• _The task_: Exclude every picture and return the remaining entries below verbatim.

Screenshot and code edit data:
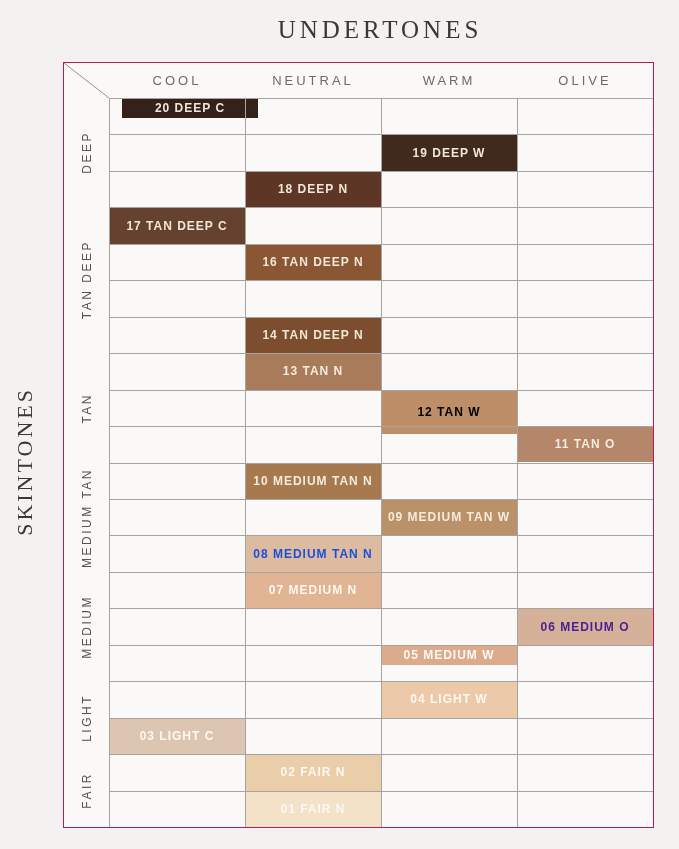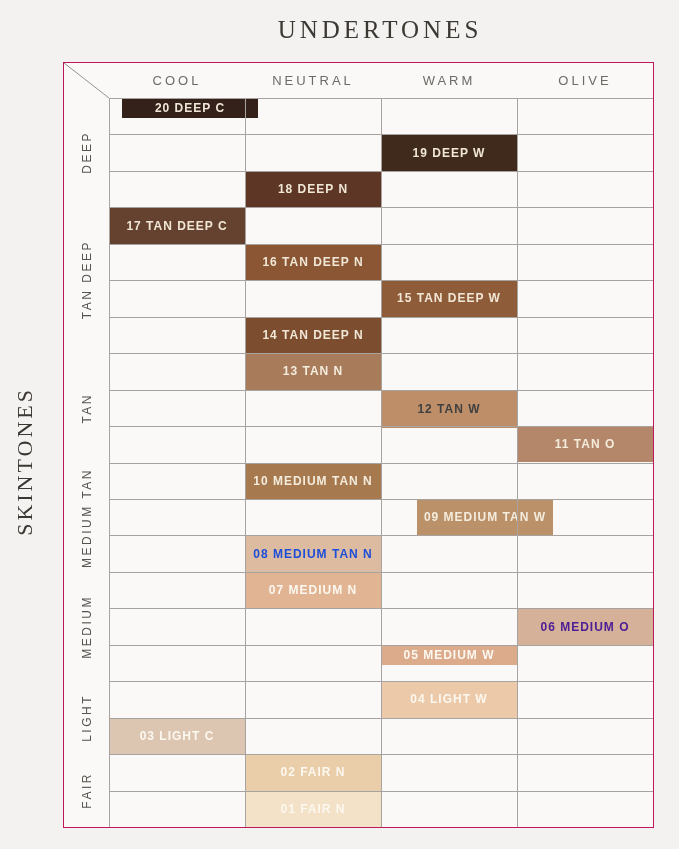--- a/index.html
+++ b/index.html
@@ -126,27 +126,26 @@
       </div>
     <div class="group-label g6">
         <span>FAIR</span>
       </div>
 
   <div class="swatch-cell" style="left: 45px; top: 35px; height: 20px; background: rgb(51, 33, 26); color: rgb(241, 231, 214); margin-left: 13px;">20 DEEP C</div>
       <div class="swatch-cell" style="left: 317px; top: 71.45px; height: 36.45px; background: rgb(63, 42, 28); color: rgb(241, 231, 214);">19 DEEP W</div>
       <div class="swatch-cell" style="left: 181px; top: 107.9px; height: 36.45px; background: rgb(93, 54, 38); color: rgb(241, 231, 214);">18 DEEP N</div>
       <div class="swatch-cell" style="left: 45px; top: 144.35px; height: 36.45px; background: rgb(101, 66, 48); color: rgb(241, 231, 214);">17 TAN DEEP C</div>
       <div class="swatch-cell" style="left: 181px; top: 180.8px; height: 36.45px; background: rgb(138, 86, 52); color: rgb(241, 231, 214);">16 TAN DEEP N</div>
-      <div class="swatch-cell" style="left: 317px; top: 217.25px; height: 36.45px; background: rgb(143, 92, 57); color: rgb(241, 231, 214);">15 TAN DEEP W</div>
       <div class="swatch-cell" style="left: 181px; top: 253.7px; height: 36.45px; background: rgb(124, 77, 47); color: rgb(241, 231, 214);">14 TAN DEEP N</div>
       <div class="swatch-cell" style="left: 181px; top: 290.15px; height: 36.45px; background: rgb(168, 124, 91); color: rgb(244, 236, 221);">13 TAN N</div>
-      <div class="swatch-cell" style="left: 317px; top: 326.6px; height: 38px; background: rgb(189, 142, 103); color: #404040;">12 TAN W</div>
+      <div class="swatch-cell" style="left: 317px; top: 326.6px; height: 44px; background: rgb(189, 142, 103); color: #000000;">12 TAN W</div>
       <div class="swatch-cell" style="left: 453px; top: 363.05px; height: 36.45px; background: rgb(180, 135, 106); color: rgb(244, 236, 221);">11 TAN O</div>
       <div class="swatch-cell" style="left: 181px; top: 399.5px; height: 36.45px; background: rgb(166, 121, 79); color: rgb(244, 236, 221);">10 MEDIUM TAN N</div>
-      <div class="swatch-cell" style="left: 317px; top: 435.95px; height: 36.45px; background: rgb(187, 145, 105); color: rgb(244, 236, 221); margin-left: 36px;">09 MEDIUM TAN W</div>
+      <div class="swatch-cell" style="left: 317px; top: 435.95px; height: 36.45px; background: rgb(187, 145, 105); color: rgb(244, 236, 221);">09 MEDIUM TAN W</div>
       <div class="swatch-cell" style="left: 181px; top: 472.4px; height: 36.45px; background: rgb(221, 187, 161); color: #1d4ed8;">08 MEDIUM TAN N</div>
       <div class="swatch-cell" style="left: 181px; top: 508.85px; height: 36.45px; background: rgb(225, 180, 147); color: rgb(252, 248, 240);">07 MEDIUM N</div>
       <div class="swatch-cell" style="left: 453px; top: 545.3px; height: 36.45px; background: rgb(213, 177, 153); color: #4c1d95;">06 MEDIUM O</div>
       <div class="swatch-cell" style="left: 317px; top: 581.75px; height: 20px; background: rgb(220, 171, 140); color: rgb(252, 248, 240);">05 MEDIUM W</div>
       <div class="swatch-cell" style="left: 317px; top: 618.2px; height: 36.45px; background: rgb(236, 201, 168); color: rgb(252, 248, 240);">04 LIGHT W</div>
       <div class="swatch-cell" style="left: 45px; top: 654.65px; height: 36.45px; background: rgb(220, 198, 177); color: rgb(252, 248, 240);">03 LIGHT C</div>
       <div class="swatch-cell" style="left: 181px; top: 691.1px; height: 36.45px; background: rgb(234, 206, 170); color: rgb(252, 248, 240);">02 FAIR N</div>
       <div class="swatch-cell" style="left: 181px; top: 727.55px; height: 36.45px; background: rgb(243, 226, 199); color: rgb(252, 248, 240);">01 FAIR N</div>
       <div class="hline" style="left: 45px; width: 544px; top: 35px;"></div>
       <div class="hline" style="left: 45px; width: 544px; top: 71.45px;"></div>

• _Solution to the exercise_:
--- a/index.html
+++ b/index.html
@@ -126,27 +126,26 @@
       </div>
     <div class="group-label g6">
         <span>FAIR</span>
       </div>
 
   <div class="swatch-cell" style="left: 45px; top: 35px; height: 20px; background: rgb(51, 33, 26); color: rgb(241, 231, 214); margin-left: 13px;">20 DEEP C</div>
       <div class="swatch-cell" style="left: 317px; top: 71.45px; height: 36.45px; background: rgb(63, 42, 28); color: rgb(241, 231, 214);">19 DEEP W</div>
       <div class="swatch-cell" style="left: 181px; top: 107.9px; height: 36.45px; background: rgb(93, 54, 38); color: rgb(241, 231, 214);">18 DEEP N</div>
       <div class="swatch-cell" style="left: 45px; top: 144.35px; height: 36.45px; background: rgb(101, 66, 48); color: rgb(241, 231, 214);">17 TAN DEEP C</div>
       <div class="swatch-cell" style="left: 181px; top: 180.8px; height: 36.45px; background: rgb(138, 86, 52); color: rgb(241, 231, 214);">16 TAN DEEP N</div>
-      <div class="swatch-cell" style="left: 317px; top: 217.25px; height: 36.45px; background: rgb(143, 92, 57); color: rgb(241, 231, 214);">15 TAN DEEP W</div>
       <div class="swatch-cell" style="left: 181px; top: 253.7px; height: 36.45px; background: rgb(124, 77, 47); color: rgb(241, 231, 214);">14 TAN DEEP N</div>
       <div class="swatch-cell" style="left: 181px; top: 290.15px; height: 36.45px; background: rgb(168, 124, 91); color: rgb(244, 236, 221);">13 TAN N</div>
-      <div class="swatch-cell" style="left: 317px; top: 326.6px; height: 38px; background: rgb(189, 142, 103); color: #404040;">12 TAN W</div>
+      <div class="swatch-cell" style="left: 317px; top: 326.6px; height: 44px; background: rgb(189, 142, 103); color: #000000;">12 TAN W</div>
       <div class="swatch-cell" style="left: 453px; top: 363.05px; height: 36.45px; background: rgb(180, 135, 106); color: rgb(244, 236, 221);">11 TAN O</div>
       <div class="swatch-cell" style="left: 181px; top: 399.5px; height: 36.45px; background: rgb(166, 121, 79); color: rgb(244, 236, 221);">10 MEDIUM TAN N</div>
-      <div class="swatch-cell" style="left: 317px; top: 435.95px; height: 36.45px; background: rgb(187, 145, 105); color: rgb(244, 236, 221); margin-left: 36px;">09 MEDIUM TAN W</div>
+      <div class="swatch-cell" style="left: 317px; top: 435.95px; height: 36.45px; background: rgb(187, 145, 105); color: rgb(244, 236, 221);">09 MEDIUM TAN W</div>
       <div class="swatch-cell" style="left: 181px; top: 472.4px; height: 36.45px; background: rgb(221, 187, 161); color: #1d4ed8;">08 MEDIUM TAN N</div>
       <div class="swatch-cell" style="left: 181px; top: 508.85px; height: 36.45px; background: rgb(225, 180, 147); color: rgb(252, 248, 240);">07 MEDIUM N</div>
       <div class="swatch-cell" style="left: 453px; top: 545.3px; height: 36.45px; background: rgb(213, 177, 153); color: #4c1d95;">06 MEDIUM O</div>
       <div class="swatch-cell" style="left: 317px; top: 581.75px; height: 20px; background: rgb(220, 171, 140); color: rgb(252, 248, 240);">05 MEDIUM W</div>
       <div class="swatch-cell" style="left: 317px; top: 618.2px; height: 36.45px; background: rgb(236, 201, 168); color: rgb(252, 248, 240);">04 LIGHT W</div>
       <div class="swatch-cell" style="left: 45px; top: 654.65px; height: 36.45px; background: rgb(220, 198, 177); color: rgb(252, 248, 240);">03 LIGHT C</div>
       <div class="swatch-cell" style="left: 181px; top: 691.1px; height: 36.45px; background: rgb(234, 206, 170); color: rgb(252, 248, 240);">02 FAIR N</div>
       <div class="swatch-cell" style="left: 181px; top: 727.55px; height: 36.45px; background: rgb(243, 226, 199); color: rgb(252, 248, 240);">01 FAIR N</div>
       <div class="hline" style="left: 45px; width: 544px; top: 35px;"></div>
       <div class="hline" style="left: 45px; width: 544px; top: 71.45px;"></div>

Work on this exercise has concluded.